Instructions to follow:
Show every line of the data that contains the string "body".

Information given section start

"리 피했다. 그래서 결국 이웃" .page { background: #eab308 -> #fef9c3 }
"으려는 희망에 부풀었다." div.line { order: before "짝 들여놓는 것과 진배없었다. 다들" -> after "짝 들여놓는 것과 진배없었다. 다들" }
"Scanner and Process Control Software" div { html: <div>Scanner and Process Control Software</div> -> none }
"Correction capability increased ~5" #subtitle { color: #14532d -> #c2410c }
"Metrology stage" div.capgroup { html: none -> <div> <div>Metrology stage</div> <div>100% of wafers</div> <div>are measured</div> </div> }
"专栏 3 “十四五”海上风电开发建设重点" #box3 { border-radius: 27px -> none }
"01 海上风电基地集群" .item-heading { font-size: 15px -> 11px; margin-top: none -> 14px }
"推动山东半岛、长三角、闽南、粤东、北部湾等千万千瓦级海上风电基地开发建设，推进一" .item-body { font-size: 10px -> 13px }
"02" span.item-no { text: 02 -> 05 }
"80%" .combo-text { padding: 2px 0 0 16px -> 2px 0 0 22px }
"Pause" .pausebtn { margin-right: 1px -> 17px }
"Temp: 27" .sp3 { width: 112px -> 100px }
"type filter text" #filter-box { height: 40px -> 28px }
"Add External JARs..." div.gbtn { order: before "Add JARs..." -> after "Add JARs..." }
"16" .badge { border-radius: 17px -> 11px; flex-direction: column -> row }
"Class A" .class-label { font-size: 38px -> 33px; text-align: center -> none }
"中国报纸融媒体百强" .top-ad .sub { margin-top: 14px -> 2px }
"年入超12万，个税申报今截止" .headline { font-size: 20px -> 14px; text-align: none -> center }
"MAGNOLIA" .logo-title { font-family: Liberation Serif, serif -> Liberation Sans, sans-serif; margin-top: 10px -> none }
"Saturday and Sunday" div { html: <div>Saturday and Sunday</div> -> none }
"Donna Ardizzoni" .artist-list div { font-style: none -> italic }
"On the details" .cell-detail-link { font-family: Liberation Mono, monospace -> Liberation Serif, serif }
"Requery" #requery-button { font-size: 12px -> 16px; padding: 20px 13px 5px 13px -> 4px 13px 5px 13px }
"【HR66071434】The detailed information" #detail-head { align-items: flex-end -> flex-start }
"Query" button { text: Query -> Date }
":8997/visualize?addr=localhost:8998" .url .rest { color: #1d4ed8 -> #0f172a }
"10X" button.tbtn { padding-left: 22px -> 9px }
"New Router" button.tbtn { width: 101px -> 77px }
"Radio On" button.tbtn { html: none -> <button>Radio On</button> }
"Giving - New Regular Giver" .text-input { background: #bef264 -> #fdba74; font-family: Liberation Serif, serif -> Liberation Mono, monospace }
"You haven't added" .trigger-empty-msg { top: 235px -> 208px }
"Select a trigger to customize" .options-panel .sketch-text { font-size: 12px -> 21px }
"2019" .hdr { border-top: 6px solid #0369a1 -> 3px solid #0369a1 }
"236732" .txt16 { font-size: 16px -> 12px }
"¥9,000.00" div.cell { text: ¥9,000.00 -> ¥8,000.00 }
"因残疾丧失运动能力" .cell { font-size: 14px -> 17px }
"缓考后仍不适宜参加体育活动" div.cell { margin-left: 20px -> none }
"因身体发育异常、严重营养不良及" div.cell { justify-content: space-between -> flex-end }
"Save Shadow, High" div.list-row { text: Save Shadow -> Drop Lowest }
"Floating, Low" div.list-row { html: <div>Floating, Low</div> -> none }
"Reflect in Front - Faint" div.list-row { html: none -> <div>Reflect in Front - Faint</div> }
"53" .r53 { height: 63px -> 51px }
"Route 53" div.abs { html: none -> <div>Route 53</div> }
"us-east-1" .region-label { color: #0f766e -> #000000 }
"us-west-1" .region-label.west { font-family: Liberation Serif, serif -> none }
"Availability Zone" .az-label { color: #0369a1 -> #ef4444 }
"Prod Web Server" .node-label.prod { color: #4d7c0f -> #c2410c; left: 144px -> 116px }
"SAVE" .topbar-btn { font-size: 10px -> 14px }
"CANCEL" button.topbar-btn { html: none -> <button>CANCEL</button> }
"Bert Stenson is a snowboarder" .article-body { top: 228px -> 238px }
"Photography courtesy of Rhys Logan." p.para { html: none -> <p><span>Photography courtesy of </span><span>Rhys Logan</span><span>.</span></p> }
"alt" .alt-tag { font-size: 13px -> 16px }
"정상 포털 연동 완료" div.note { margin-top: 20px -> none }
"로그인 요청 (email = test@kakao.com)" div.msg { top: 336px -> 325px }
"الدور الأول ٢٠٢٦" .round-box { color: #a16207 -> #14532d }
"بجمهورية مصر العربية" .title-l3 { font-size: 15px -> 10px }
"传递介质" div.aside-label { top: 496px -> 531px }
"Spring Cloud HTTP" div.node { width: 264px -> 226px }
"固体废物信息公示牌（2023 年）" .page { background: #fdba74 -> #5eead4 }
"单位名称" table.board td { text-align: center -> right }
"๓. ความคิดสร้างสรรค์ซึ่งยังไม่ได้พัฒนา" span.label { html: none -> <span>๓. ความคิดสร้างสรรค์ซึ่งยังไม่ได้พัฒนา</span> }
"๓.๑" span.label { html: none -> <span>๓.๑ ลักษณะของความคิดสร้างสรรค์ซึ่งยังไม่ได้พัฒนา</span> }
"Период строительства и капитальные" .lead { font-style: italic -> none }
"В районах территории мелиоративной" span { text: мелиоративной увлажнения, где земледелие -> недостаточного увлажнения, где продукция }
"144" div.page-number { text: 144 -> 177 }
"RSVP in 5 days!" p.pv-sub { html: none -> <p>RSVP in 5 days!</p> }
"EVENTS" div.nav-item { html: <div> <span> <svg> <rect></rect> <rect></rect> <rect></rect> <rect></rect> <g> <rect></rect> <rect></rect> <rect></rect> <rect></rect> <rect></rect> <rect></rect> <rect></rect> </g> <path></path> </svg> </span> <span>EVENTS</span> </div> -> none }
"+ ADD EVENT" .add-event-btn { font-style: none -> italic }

Information given section end

Written solution:
"推动山东半岛、长三角、闽南、粤东、北部湾等千万千瓦级海上风电基地开发建设，推进一" .item-body { font-size: 10px -> 13px }
"Bert Stenson is a snowboarder" .article-body { top: 228px -> 238px }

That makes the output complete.